It can be less of a problem if the crossover uses very steep slopes and it is less of a problem in longer wavelengths. So the lower the crossover the more the physical offset is less of an issue. There is still the electrical shift caused by the crossover though. There are a lot of non-textbook ways of shifting phase with the crossover to maintain good phase coherency over a wide range. Solutions vary from speaker to speaker. 

I don't want it to sound like I am discouraging you. I will help you and try to steer you in a way that makes it easier for you. But you are biting off a lot with these drivers and no real tools needed for the job. 

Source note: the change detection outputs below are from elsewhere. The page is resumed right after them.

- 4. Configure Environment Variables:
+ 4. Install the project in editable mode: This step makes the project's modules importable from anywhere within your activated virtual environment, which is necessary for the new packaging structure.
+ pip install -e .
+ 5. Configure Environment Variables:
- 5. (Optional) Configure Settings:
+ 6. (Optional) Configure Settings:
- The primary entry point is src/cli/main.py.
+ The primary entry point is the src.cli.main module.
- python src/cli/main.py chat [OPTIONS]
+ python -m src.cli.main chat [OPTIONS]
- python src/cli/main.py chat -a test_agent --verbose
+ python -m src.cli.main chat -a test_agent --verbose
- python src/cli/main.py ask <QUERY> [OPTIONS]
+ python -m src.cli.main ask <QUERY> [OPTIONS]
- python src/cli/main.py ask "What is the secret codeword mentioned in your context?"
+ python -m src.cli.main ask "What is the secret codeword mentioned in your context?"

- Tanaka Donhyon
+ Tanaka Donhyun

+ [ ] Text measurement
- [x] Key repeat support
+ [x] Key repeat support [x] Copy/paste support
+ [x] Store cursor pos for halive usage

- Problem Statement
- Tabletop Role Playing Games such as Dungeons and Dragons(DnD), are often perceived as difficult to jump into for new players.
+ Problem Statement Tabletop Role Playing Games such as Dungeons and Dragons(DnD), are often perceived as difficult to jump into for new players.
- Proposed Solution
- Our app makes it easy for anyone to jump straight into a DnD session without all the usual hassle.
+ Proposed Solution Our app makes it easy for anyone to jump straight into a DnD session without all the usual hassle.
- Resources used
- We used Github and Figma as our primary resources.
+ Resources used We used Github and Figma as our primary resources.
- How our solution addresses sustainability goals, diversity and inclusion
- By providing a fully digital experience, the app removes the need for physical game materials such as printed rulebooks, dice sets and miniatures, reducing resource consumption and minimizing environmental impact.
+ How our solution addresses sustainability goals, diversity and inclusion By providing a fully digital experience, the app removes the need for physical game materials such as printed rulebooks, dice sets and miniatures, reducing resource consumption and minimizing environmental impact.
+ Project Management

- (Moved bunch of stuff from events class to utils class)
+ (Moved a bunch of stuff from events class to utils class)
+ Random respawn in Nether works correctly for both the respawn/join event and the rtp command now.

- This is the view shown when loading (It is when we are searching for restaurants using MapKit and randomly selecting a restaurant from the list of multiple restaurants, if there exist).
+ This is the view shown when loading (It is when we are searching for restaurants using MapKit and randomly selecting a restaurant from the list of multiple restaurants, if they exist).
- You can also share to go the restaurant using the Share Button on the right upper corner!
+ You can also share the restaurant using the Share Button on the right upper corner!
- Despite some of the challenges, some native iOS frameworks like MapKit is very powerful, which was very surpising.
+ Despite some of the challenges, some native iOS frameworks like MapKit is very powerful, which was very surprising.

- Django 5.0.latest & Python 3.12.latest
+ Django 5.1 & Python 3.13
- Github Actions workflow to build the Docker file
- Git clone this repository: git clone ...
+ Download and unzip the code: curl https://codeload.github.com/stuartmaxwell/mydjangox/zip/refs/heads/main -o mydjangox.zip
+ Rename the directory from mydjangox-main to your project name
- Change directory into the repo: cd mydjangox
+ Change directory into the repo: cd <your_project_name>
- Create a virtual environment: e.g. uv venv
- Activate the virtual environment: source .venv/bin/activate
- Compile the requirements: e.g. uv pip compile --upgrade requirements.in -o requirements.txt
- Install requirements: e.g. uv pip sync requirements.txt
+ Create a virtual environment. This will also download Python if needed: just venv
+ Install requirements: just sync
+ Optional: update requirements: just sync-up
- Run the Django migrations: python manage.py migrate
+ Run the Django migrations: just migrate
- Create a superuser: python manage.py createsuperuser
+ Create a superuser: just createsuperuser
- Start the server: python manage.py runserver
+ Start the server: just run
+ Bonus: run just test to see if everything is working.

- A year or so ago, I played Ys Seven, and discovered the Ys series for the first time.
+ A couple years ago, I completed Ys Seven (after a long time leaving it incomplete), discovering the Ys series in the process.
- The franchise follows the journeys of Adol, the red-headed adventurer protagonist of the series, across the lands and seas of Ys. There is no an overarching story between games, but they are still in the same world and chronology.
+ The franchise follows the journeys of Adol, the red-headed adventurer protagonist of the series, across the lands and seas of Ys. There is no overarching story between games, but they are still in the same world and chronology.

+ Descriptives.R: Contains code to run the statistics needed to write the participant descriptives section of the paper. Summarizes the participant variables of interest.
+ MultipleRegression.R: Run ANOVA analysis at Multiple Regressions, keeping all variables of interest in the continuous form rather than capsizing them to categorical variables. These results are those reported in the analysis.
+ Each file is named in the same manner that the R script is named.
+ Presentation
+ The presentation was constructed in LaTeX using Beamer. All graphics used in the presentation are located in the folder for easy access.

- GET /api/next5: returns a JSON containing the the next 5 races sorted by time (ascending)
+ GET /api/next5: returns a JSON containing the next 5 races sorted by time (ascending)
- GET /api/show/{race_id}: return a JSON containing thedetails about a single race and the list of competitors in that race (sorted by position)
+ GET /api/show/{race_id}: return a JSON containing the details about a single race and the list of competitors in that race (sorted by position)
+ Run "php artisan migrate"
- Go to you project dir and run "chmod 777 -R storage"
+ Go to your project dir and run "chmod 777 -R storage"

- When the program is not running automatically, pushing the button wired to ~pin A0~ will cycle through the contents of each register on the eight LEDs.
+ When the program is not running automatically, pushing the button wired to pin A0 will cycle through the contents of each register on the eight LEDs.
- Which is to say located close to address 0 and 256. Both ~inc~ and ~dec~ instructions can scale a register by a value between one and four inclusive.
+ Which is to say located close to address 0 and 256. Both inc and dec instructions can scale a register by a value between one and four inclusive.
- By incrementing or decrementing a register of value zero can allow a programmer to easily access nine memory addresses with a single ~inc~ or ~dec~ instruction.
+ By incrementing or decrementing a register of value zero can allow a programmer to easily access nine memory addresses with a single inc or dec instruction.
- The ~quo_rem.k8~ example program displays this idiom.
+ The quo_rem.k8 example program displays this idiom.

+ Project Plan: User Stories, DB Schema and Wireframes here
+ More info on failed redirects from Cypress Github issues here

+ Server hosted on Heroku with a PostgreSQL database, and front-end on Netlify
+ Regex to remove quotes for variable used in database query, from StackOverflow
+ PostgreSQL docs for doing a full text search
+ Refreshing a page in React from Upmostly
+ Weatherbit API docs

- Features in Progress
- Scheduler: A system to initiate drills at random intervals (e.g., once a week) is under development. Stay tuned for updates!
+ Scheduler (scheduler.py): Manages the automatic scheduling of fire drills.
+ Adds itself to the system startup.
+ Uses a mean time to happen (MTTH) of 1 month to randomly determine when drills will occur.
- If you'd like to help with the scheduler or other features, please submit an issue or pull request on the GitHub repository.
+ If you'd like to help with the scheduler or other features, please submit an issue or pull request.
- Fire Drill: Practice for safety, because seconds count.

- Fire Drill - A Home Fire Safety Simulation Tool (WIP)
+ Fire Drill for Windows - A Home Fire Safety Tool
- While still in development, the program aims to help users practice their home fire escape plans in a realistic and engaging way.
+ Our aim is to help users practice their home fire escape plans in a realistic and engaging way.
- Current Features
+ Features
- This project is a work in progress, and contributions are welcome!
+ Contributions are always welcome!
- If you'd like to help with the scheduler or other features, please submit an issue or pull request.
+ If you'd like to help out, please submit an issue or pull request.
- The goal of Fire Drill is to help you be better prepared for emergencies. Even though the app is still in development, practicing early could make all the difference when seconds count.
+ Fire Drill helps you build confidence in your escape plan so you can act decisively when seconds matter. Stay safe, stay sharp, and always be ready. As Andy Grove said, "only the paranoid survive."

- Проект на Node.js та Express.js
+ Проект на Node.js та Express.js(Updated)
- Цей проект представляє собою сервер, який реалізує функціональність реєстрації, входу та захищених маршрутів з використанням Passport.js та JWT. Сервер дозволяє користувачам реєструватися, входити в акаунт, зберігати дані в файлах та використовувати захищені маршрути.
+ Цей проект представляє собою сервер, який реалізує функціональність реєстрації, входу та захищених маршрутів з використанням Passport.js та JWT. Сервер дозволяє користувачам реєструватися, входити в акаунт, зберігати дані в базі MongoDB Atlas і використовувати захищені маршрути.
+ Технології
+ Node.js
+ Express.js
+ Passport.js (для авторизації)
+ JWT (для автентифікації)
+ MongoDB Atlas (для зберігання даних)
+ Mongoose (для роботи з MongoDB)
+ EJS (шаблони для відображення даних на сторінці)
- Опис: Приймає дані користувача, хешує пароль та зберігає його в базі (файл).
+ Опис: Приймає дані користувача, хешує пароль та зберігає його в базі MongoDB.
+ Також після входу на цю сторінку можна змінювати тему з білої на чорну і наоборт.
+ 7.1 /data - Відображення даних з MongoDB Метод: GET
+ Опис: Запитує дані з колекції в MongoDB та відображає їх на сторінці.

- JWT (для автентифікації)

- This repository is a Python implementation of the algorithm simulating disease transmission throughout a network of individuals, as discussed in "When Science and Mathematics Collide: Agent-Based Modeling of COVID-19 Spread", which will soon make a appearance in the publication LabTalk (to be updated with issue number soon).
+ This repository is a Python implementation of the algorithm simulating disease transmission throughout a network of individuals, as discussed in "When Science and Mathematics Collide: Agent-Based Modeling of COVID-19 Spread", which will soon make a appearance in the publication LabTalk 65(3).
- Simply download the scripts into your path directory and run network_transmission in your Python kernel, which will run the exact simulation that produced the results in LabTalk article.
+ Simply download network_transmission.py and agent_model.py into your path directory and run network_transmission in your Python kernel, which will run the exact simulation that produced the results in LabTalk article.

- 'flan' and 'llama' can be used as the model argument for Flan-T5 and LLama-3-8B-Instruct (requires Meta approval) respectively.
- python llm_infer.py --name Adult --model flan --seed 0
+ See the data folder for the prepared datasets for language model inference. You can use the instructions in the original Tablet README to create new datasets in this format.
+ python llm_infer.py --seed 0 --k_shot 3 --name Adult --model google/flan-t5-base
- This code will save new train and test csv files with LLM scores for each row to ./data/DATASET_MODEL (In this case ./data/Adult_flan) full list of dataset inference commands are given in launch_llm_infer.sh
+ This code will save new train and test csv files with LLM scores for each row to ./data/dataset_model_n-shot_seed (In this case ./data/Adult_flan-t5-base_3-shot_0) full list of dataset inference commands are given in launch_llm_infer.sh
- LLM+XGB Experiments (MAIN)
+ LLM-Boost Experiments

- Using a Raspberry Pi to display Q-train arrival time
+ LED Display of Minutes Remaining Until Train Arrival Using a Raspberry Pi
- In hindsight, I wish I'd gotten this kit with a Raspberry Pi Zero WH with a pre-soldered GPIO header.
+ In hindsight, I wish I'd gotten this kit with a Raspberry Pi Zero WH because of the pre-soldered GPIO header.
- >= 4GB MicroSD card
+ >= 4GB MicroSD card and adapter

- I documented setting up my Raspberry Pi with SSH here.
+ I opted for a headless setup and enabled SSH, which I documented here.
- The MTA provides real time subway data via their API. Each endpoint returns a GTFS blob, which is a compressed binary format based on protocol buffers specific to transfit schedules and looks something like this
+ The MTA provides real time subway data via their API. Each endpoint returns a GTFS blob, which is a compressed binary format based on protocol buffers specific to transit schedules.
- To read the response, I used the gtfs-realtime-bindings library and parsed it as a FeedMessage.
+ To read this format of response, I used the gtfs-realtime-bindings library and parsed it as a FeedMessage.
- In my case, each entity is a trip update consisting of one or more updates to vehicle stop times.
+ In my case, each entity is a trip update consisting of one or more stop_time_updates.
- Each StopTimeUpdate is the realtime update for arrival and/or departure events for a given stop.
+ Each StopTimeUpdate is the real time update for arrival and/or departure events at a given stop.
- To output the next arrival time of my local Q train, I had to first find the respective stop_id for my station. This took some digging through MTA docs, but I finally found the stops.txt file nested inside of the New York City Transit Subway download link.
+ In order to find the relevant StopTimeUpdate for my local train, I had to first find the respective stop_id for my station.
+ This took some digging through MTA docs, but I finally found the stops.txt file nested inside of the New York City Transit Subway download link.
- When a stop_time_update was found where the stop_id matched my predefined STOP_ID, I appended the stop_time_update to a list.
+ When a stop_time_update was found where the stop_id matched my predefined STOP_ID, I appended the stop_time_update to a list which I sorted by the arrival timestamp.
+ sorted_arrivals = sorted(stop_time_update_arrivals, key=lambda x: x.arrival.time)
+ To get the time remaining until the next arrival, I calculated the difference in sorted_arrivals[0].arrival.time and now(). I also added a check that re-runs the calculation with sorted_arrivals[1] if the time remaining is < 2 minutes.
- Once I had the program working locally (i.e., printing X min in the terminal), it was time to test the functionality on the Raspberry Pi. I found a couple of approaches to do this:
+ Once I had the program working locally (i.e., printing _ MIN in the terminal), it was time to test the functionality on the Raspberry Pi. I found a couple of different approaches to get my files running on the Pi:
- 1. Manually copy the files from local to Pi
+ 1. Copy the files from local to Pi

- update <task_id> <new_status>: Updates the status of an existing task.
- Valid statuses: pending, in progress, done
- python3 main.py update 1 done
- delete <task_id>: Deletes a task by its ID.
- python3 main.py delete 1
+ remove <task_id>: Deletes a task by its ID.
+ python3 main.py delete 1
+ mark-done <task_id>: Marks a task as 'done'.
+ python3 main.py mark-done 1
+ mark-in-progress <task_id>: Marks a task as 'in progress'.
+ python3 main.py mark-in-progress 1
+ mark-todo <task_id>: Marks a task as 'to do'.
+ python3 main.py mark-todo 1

And if you took the Neo 8 alone and by-passed any resistor that you use to lowers it output with a small cap value, plus a notch filter on its peak, then the upper end response will be just about as smooth and extended as the Fountek ribbon, and it would sound a lot better. The BG is a much better sounding driver. I know, it doesn't look as cool, but it sounds much better. The only limitation then would be the limited vertical off axis. That still might be a better option than adding the Fountek though.


----------



## Veltinorian

I made a research and found a OEM supplier of very high quality amps used for professional audio systems, studio monitor manufacturers, also multi channel solutions, DSP options available:

http://www.powersoft-audio.com/en/products/amp-modules/d-cell504.html

The question is whether they will sell to a private DIYer


----------



## Veltinorian

I found a very very high end mid, even the people from the Troels Gravesen's site (officially recomended DIY builds from the scan speak web site) admit it's the best they have ever heard..it is a ceramic driver, here is a fully documented 3way build with it:

http://www.troelsgravesen.dk/SP44.htm

Is it worth considering the BG Neo 10?


----------



## Danny Richie

Veltinorian said:


> I found a very very high end mid, even the people from the Troels Gravesen's site (officially recomended DIY builds from the scan speak web site) admit it's the best they have ever heard..it is a ceramic driver, here is a fully documented 3way build with it:
> 
> http://www.troelsgravesen.dk/SP44.htm
> 
> Is it worth considering the BG Neo 10?


That's interesting. If it's the best mid-range they ever heard then why wasn't it used to cover the mid-range? In that design the mid-range is being covered by a Scan Speak woofer. And while at the same time covering low bass. So it has little advantage over a two way design. 

The heart of the mid-range is 300Hz to 500Hz. If you want to increase clarity and take advantage of the three way design then what you really want is to relieve your mid-range driver of having to cover longer wavelengths that force the driver into long exertions. 

So if you remove from your mid just the first octave of 20Hz to 40Hz that's actually a pretty big deal. That's taking away over half of its work load. Step it up and remove the first two octaves so that it is not having to cover from 80Hz and down and now you have removed about 80% of its load. How steep of a slope makes a big difference of coarse, but you should be able to get the idea. Now if you have a lower frequency woofer that can match the speed of the mid then stepping the crossover up one more octave to 160Hz or so will really relieve the mid from low frequency duty. Now you will really notice increased clarity in the mid-range. 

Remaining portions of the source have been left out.